Keine zwei Wochen ist es her, da wurde hinter den Kulissen des Leverkusener Fußballbetriebes noch von einem „Momentum“ geraunt, das sich möglicherweise ergeben werde. Von einer Kraft, die den Klub beflügeln und eine lange Erfolgsserie forcieren könne, war nach zwei atemberaubenden Siegen in Dortmund und gegen Berlin die Rede. Ausgiebig wurde geschwärmt, TV-Experte Christoph Metzelder bezeichnete den neuen Trainer Roger Schmidt flugs als „Jürgen Klopp 2.0“, es ist ja kein ganz neues Phänomen im Fußball, dass viel zu überstürzt bewertet und geurteilt wird.
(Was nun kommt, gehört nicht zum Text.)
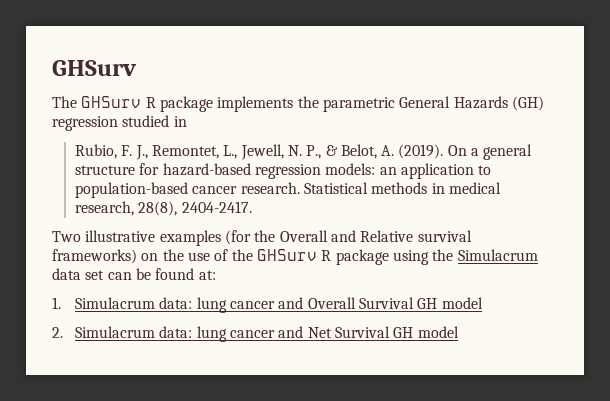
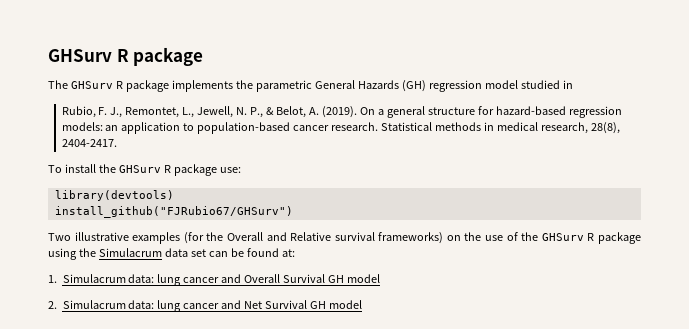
[52,60,137,76] GHSurv -> [48,47,204,66] GHSurv R package
(118, 123) none -> [484,80,518,89] model
(252, 207) none -> [48,164,241,176] [54,190,174,201] [54,206,293,218] // To install the GHSurv R package use: // library(devtools) // install_github("FJRubio67/GHSurv")

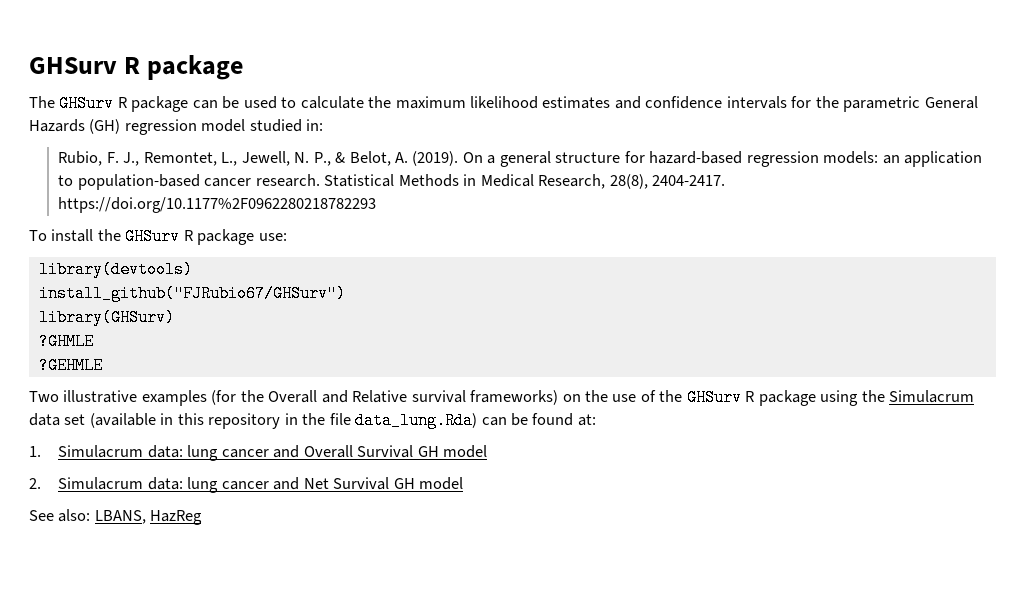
[171,80,233,92] implements -> [192,96,812,109] can be used to calculate the maximum likelihood estimates and confidence intervals for
[562,80,573,89] in -> [306,119,324,131] in:
[435,122,589,134] methods in medical research, -> [398,174,606,189] Methods in Medical Research,
(117, 143) none -> [58,197,377,213] https://doi.org/10.1177%2F0962280218782293
(293, 212) none -> [38,309,175,326] [38,333,94,350] [38,357,103,374] // library(GHSurv) // ?GHMLE // ?GEHMLE
(206, 253) none -> [89,412,478,429] (available in this repository in the file data_lung.Rda)
(363, 304) none -> [29,509,203,525] // See also: LBANS, HazReg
Die Atmosphäre in Leverkusen ist plötzlich gereizt
Doch so atemberaubend schnell wie die Leverkusener in den ersten Saisonwochen spielten, so schnell änderte sich danach die Expertenmeinung gegenüber der neuen Spielweise dieser Mannschaft. Zwei Siegen zum Saisonstart und der Tabellenführung folgten ein wildes 3:3 gegen Werder Bremen, ein 0:1 in der Champions League in Monaco und am vorigen Sonntag ein 1:4 in Wolfsburg. Schon klingen die Schlagzeilen völlig anders: „Notfall statt Glücksfall: Leverkusen geht unter“ Frankfurter Allgemeine Zeitung oder „Jung, anarchisch, naiv“ Zeit-Online.
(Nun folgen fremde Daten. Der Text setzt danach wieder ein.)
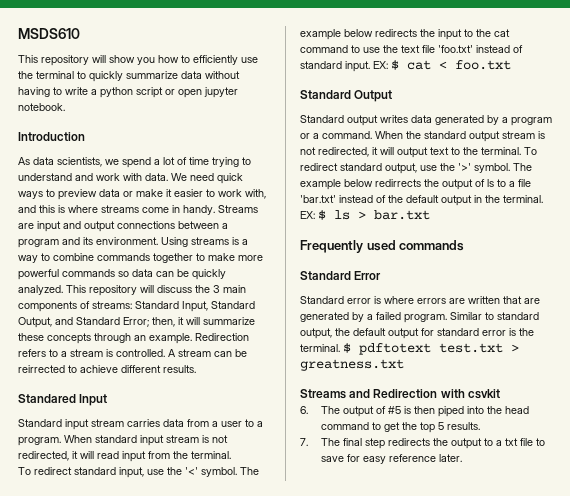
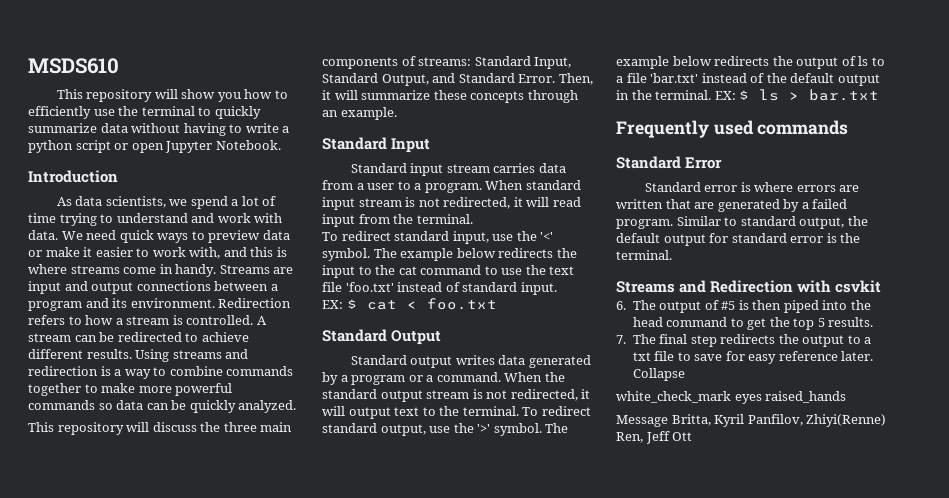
[204,87,238,98] [18,103,65,111] jupyter notebook. -> [165,140,281,153] Jupyter Notebook.
[161,237,229,247] Using streams -> [218,298,292,308] [28,315,267,325] [28,332,249,342] [28,349,249,362] [28,366,98,376] Redirection refers to how a stream is controlled. A stream can be redirected to achieve different results. Using streams and redirection
(63, 290) none -> (297, 406) //
[213,285,220,293] 3 -> [223,422,257,432] three
[123,317,175,327] Error; then, -> [518,73,593,85] Error. Then,
[195,333,249,341] [18,349,247,357] [18,365,196,373] [18,394,76,403] Redirection refers to a stream is controlled. A stream can be reirrected to achieve different results. // Standared -> [322,137,387,150] // Standard
(370, 66) none -> (557, 288) //
[375,179,421,187] redirrects -> [714,56,770,66] redirects
[343,343,519,355] [300,359,404,371] $ pdftotext test.txt > greatness.txt -> (672, 255) none
(463, 458) none -> [632,368,685,381] [616,391,847,404] [616,414,887,427] [616,431,693,444] Collapse // white_check_mark eyes raised_hands // Message Britta, Kyril Panfilov, Zhiyi(Renne) Ren, Jeff Ott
Die Sache mit dem Momentum hat sich vor der Partie gegen den FC Augsburg erst mal erledigt, die Atmosphäre ist plötzlich gereizt beim Werksklub, und das liegt nicht nur an der kleinen Serie unbefriedigender Ergebnisse. Der Stimmungswandel von staunender Begeisterung hin zu einer wachsenden Skepsis nervt die Beteiligten. „Dieses ganze Gerede über unsere Spielweise, dass wir zu offensiv sind und Hurra-Fußball spielen, das ist doch Schwachsinn“, sagt Stürmer Stefan Kießling, „ich kann das nicht mehr hören.“
Keeper Leno: "Wir denken zu viel nach vorn"
Allerdings lässt sich die These, die Kießling für „Schwachsinn“ hält, stabil untermauern. So sind die 19 Tore, die in den ersten vier Bundesligapartien der Leverkusener gefallen sind, ein beeindruckender Hinweis auf eine Disbalance zwischen Offensive und Defensive.
Die frühe Rote Karte am vorigen Wochenende, die zu den Hauptursachen für die 1:4-Niederlage in Wolfsburg zählt, war ebenfalls eine direkte Folge des riskanten Verteidigungsstils. Und in der Mannschaft regt sich mittlerweile auch Widerstand. „Wir denken zu viel nach vorne“, meint beispielsweise Torhüter Bernd Leno.
Aber dieser Meinung sind nicht alle. Statt den riskanten Stil zu modifizieren, will Schmidt die offensive Spielweise perfektionieren, die etwas besonnenere Variante des Pressing- und Gegenpressingfußballs, wie sie in Dortmund gespielt wird, sei jedenfalls nicht das Vorbild, sagt er: „Ich denke, dass wir unseren eigenen Stil haben, die Mannschaft hat schon Sachen, die man sonst vielleicht nicht sieht.“
Im Moment ist Bayer Leverkusen durchaus verwundbar
Speziell ist beispielsweise die Radikalität, mit der gegnerische Teams durch Bayer an den Außenlinien unter Druck gesetzt werden. Oft schafft die Mannschaft dort eine Drei-Mann-Überzahl, und wenn das Pressing funktioniert, wenn alle machen, was von ihnen verlangt wird, dann kann dieser Fußball nicht nur spektakulär, sondern auch erfolgreich sein.
Wenn aber irgendein Spieler nicht schnell genug mitdenkt und dem Gegner mit einem Diagonalball die Befreiung gelingt, ergeben sich gute Chancen gegen den Werksklub. „Wir müssen langsam die Fehler abstellen, sonst wird es immer schwerer“, sagt Mittelfeldspieler Gonzalo Castro. Im Moment ist Bayer Leverkusen aber durchaus verwundbar.